• [WORK ORDER]:
Please reproduce, exactly as given, the lines running from the start of the data to the line containing "font-size: 13.5px;", inclusive, and omit the pictures.

[MATERIAL TO PROCESS]

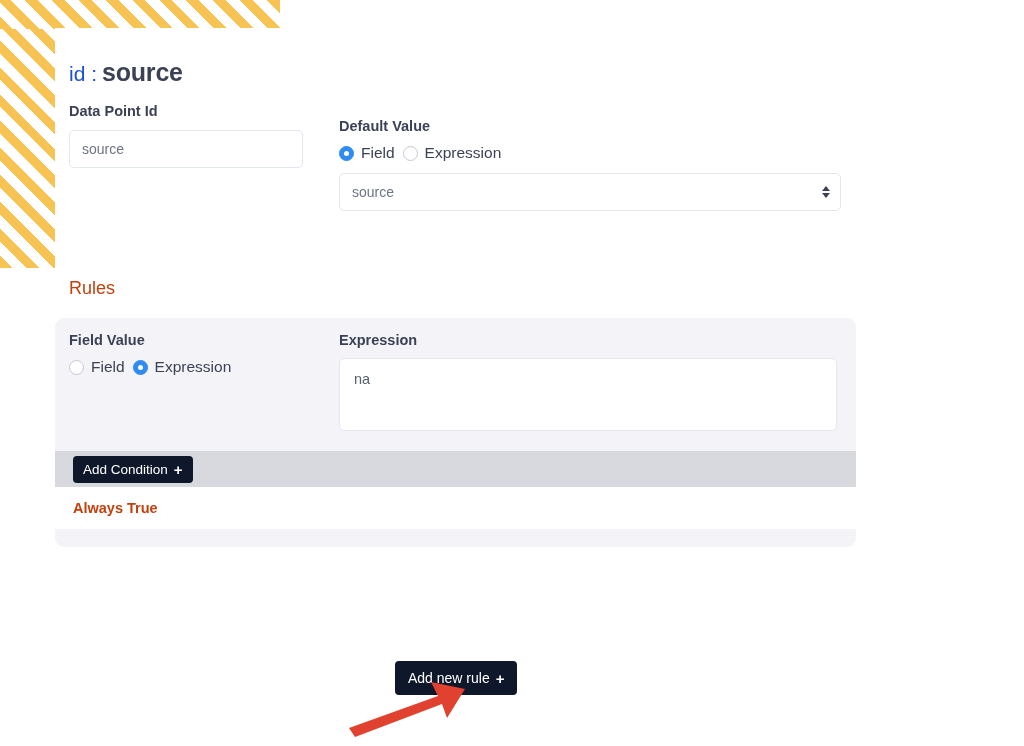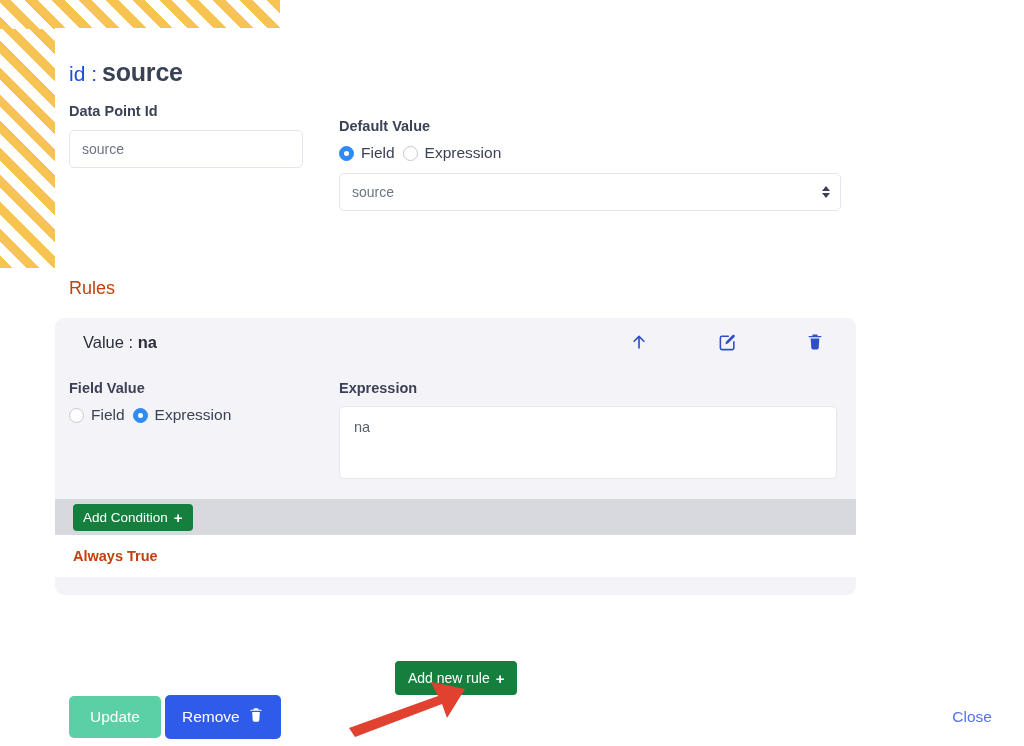--- a/index.html
+++ b/index.html
@@ -253,21 +253,21 @@
     align-items: center;
     padding-left: 18px;
     font-size: 14.5px;
     font-weight: 700;
     color: #c2410c;
   }
   .card-foot { height: 18px; }
 
   
   .btn-green {
-    background: #15803d;
+    background: #0f172a;
     color: #ffffff;
     border: none;
     border-radius: 4px;
     font-family: "Liberation Sans", sans-serif;
     font-size: 13.5px;
     padding: 6px 10px;
     display: inline-flex;
     align-items: center;
     gap: 6px;
     cursor: pointer;
@@ -381,45 +381,20 @@
         <i class="up"></i>
           <i class="down"></i>
       </span>
     </div>
   </div>
 
   <div class="rules-heading">Rules</div>
 
   <div class="rule-card">
 
-    <div class="rule-header">
-      <div class="rule-title">
-        <span>Value :</span>
-        <b>na</b>
-      </div>
-      <div class="rule-icons">
-        <span class="icon-btn">
-          <svg width="18" height="18" viewBox="0 0 24 24" fill="none" stroke="currentColor" stroke-width="2.2" stroke-linecap="round" stroke-linejoin="round">
-            <line x1="12" y1="20" x2="12" y2="5"></line>
-            <polyline points="5.5 11 12 4.5 18.5 11"></polyline>
-          </svg>
-        </span>
-        <span class="icon-btn">
-          <svg width="19" height="19" viewBox="0 0 24 24" fill="none" stroke="currentColor" stroke-width="2" stroke-linecap="round" stroke-linejoin="round">
-            <path d="M13 4H5a2 2 0 0 0-2 2v13a2 2 0 0 0 2 2h13a2 2 0 0 0 2-2v-8"></path>
-            <path d="M18.4 2.6a1.7 1.7 0 0 1 2.4 2.4L12.5 13.3l-3.2.8.8-3.2 8.3-8.3z" fill="currentColor" stroke="none"></path>
-          </svg>
-        </span>
-        <span class="icon-btn">
-          <svg width="18" height="18" viewBox="0 0 24 24" fill="currentColor">
-            <path d="M9.5 2h5a1 1 0 0 1 1 1v1h4.2a.9.9 0 0 1 0 1.8H4.3a.9.9 0 0 1 0-1.8H8.5V3a1 1 0 0 1 1-1zm-3.3 5.4h11.6l-.85 12.2A2.3 2.3 0 0 1 14.66 22H9.34a2.3 2.3 0 0 1-2.29-2.4L6.2 7.4z"></path>
-          </svg>
-        </span>
-      </div>
-    </div>
 
     <div class="rule-body">
       <div class="bl">
         <div class="form-label">Field Value</div>
         <div class="radio-row">
           <div class="radio-opt">
             <span class="radio-dot"></span>
             <span>Field</span>
           </div>
           <div class="radio-opt">
@@ -452,27 +427,14 @@
     <button class="btn-green btn-add-rule">
       <span>Add new rule</span>
       <span class="plus">+</span>
     </button>
   </div>
 
   <svg class="arrow-anno" viewBox="0 0 130 70">
     <path d="M6 60 L95 28 L88 14 L122 21 L104 50 L99 36 L12 69 Z" fill="#e0422f"></path>
   </svg>
 
-  <div class="footer">
-    <button class="btn-update">Update</button>
-    <button class="btn-remove">
-      <span>Remove</span>
-      <span>
-        <svg width="16" height="16" viewBox="0 0 24 24" fill="#ffffff">
-          <path d="M9.5 2h5a1 1 0 0 1 1 1v1h4.2a.9.9 0 0 1 0 1.8H4.3a.9.9 0 0 1 0-1.8H8.5V3a1 1 0 0 1 1-1zm-3.3 5.4h11.6l-.85 12.2A2.3 2.3 0 0 1 14.66 22H9.34a2.3 2.3 0 0 1-2.29-2.4L6.2 7.4z"></path>
-        </svg>
-      </span>
-    </button>
-    <span class="spacer"></span>
-    <a class="link-close">Close</a>
-  </div>
 
 </div>
 
 </body></html>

[/MATERIAL TO PROCESS]

• [SOLVED PROBLEM]:
--- a/index.html
+++ b/index.html
@@ -253,21 +253,21 @@
     align-items: center;
     padding-left: 18px;
     font-size: 14.5px;
     font-weight: 700;
     color: #c2410c;
   }
   .card-foot { height: 18px; }
 
   
   .btn-green {
-    background: #15803d;
+    background: #0f172a;
     color: #ffffff;
     border: none;
     border-radius: 4px;
     font-family: "Liberation Sans", sans-serif;
     font-size: 13.5px;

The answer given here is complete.